ASSIGNMENT | Copy the material below verbatim from the line with "(319, 570) // -> [285,698,290,701] ." to the line with "(181, 727) none -> (478, 813) //", both lines included, omitting pictures and every line outside that range.

TASK MATERIAL |
===============

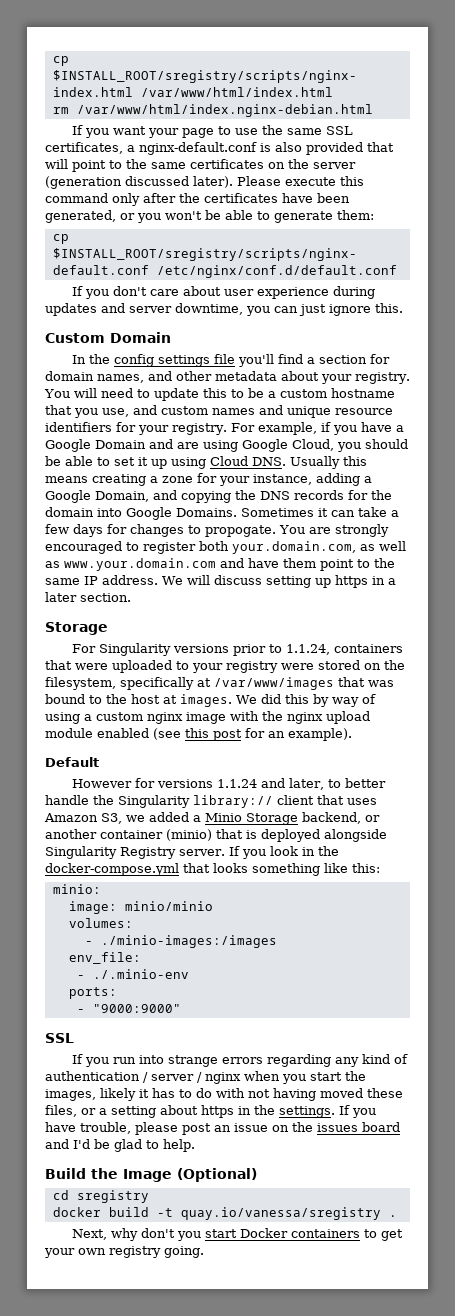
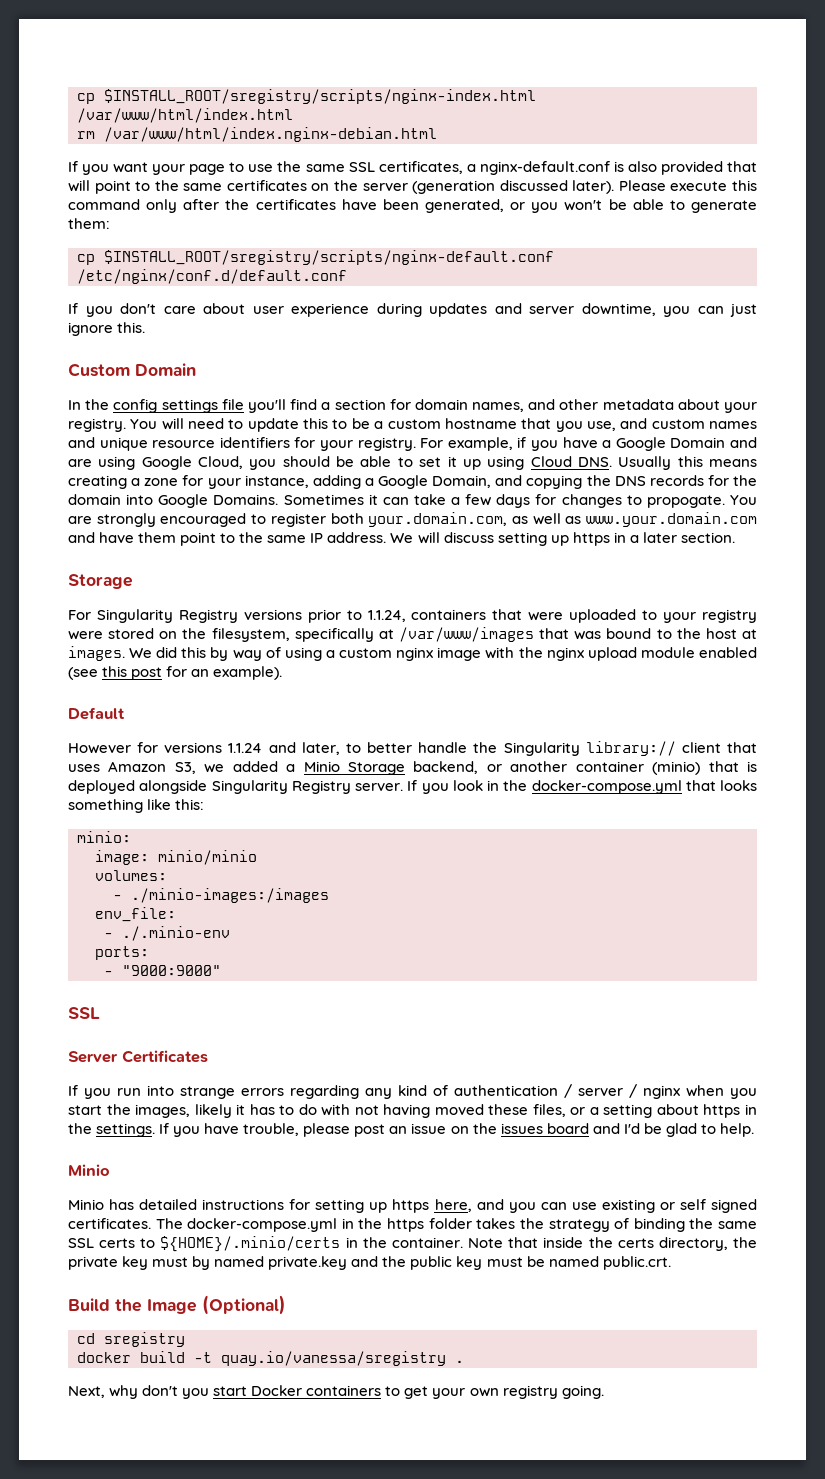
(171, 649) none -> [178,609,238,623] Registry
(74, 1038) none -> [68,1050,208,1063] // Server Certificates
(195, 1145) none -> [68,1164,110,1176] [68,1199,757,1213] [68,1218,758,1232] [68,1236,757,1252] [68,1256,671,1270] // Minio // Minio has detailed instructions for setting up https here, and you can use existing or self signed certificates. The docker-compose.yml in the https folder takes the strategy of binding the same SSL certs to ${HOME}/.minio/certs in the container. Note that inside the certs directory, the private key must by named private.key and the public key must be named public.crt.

===============

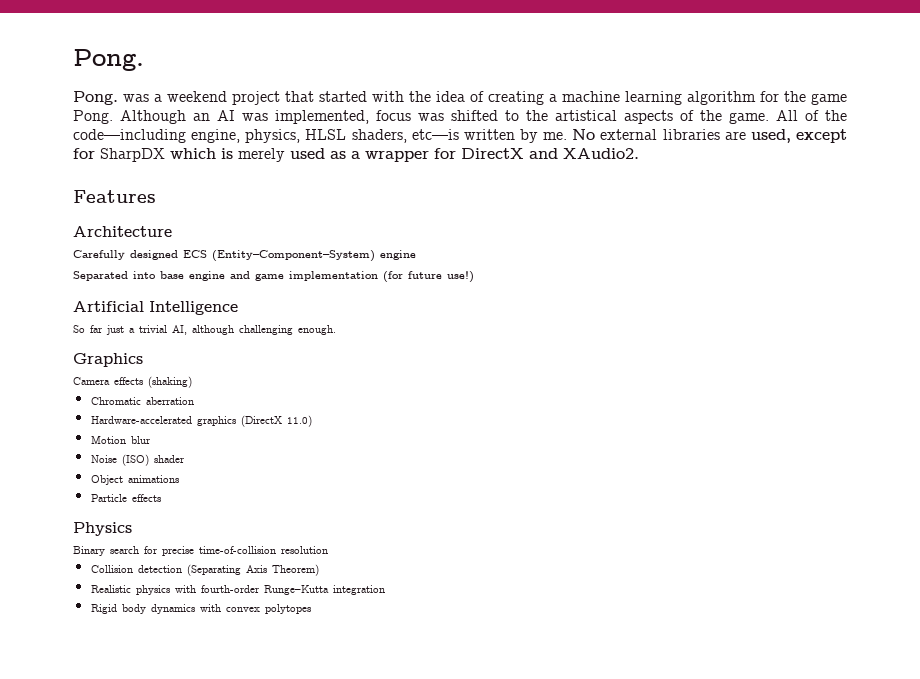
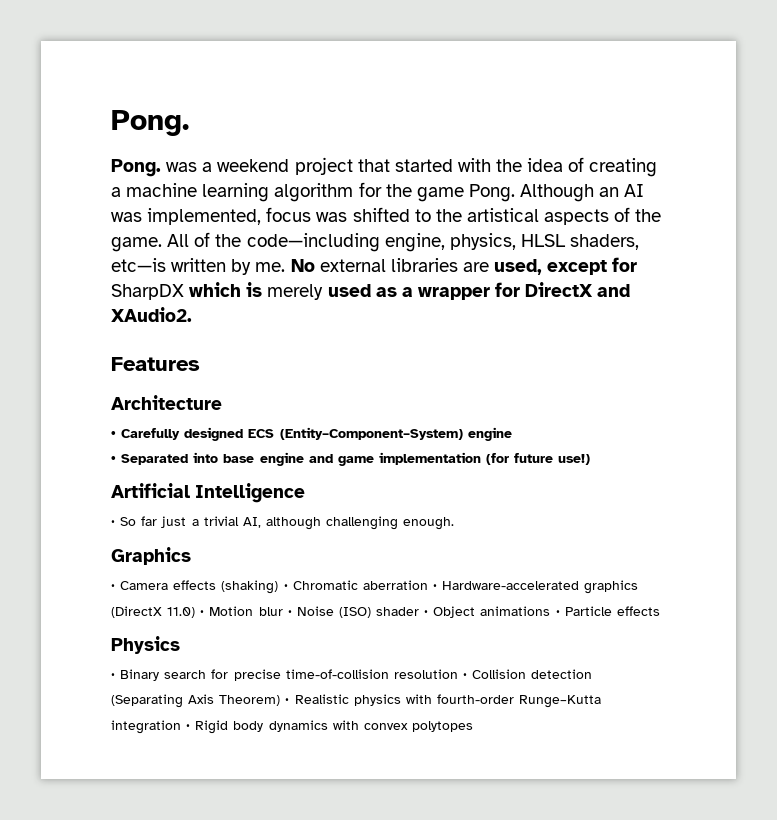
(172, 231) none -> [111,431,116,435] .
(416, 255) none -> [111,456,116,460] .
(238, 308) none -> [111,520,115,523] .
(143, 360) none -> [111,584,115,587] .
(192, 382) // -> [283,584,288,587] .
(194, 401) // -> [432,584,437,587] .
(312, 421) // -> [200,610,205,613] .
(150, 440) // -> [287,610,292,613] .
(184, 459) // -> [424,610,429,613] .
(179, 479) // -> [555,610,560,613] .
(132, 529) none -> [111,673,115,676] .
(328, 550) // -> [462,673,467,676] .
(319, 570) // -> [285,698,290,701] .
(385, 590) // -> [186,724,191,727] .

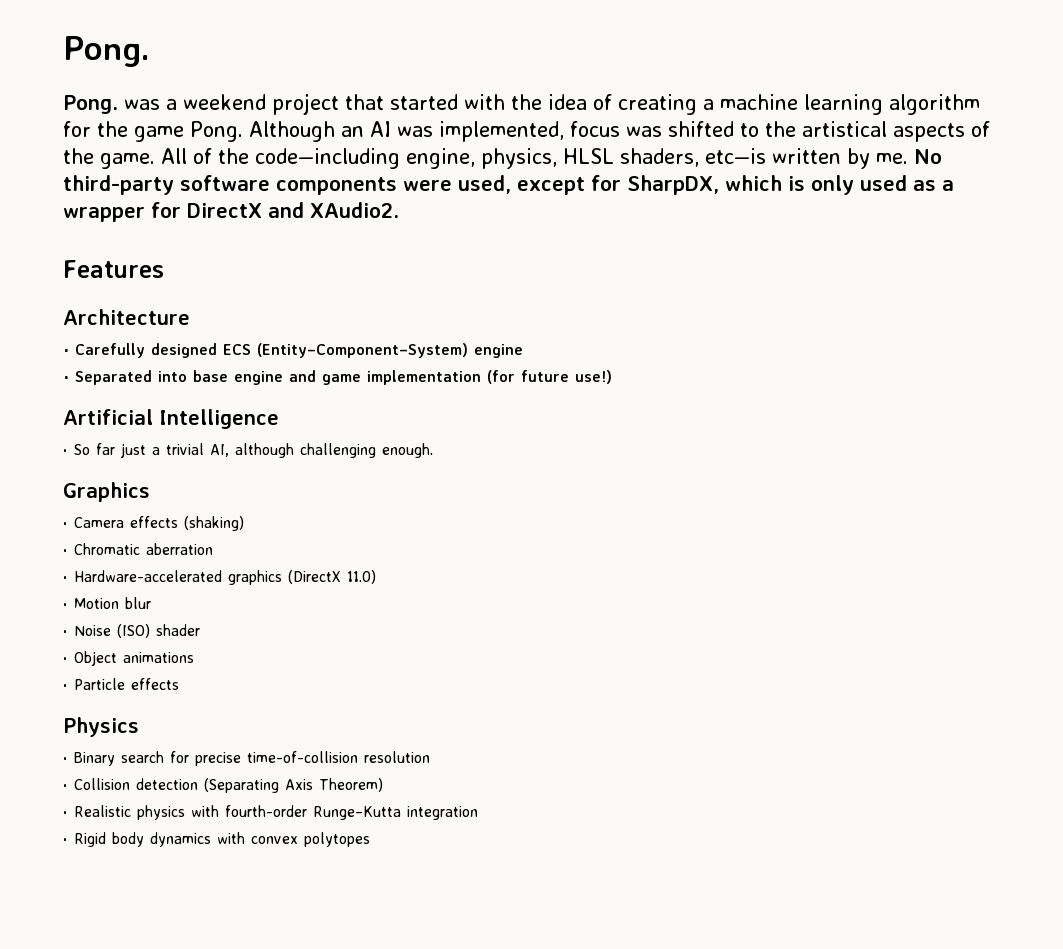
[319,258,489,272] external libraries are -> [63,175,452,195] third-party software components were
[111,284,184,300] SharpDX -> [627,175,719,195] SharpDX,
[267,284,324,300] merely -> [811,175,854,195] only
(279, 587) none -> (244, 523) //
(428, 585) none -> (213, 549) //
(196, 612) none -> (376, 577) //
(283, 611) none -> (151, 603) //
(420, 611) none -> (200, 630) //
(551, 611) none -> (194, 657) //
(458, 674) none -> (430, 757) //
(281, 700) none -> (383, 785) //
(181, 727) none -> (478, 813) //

===============

RESULT |
(319, 570) // -> [285,698,290,701] .
(385, 590) // -> [186,724,191,727] .

[319,258,489,272] external libraries are -> [63,175,452,195] third-party software components were
[111,284,184,300] SharpDX -> [627,175,719,195] SharpDX,
[267,284,324,300] merely -> [811,175,854,195] only
(279, 587) none -> (244, 523) //
(428, 585) none -> (213, 549) //
(196, 612) none -> (376, 577) //
(283, 611) none -> (151, 603) //
(420, 611) none -> (200, 630) //
(551, 611) none -> (194, 657) //
(458, 674) none -> (430, 757) //
(281, 700) none -> (383, 785) //
(181, 727) none -> (478, 813) //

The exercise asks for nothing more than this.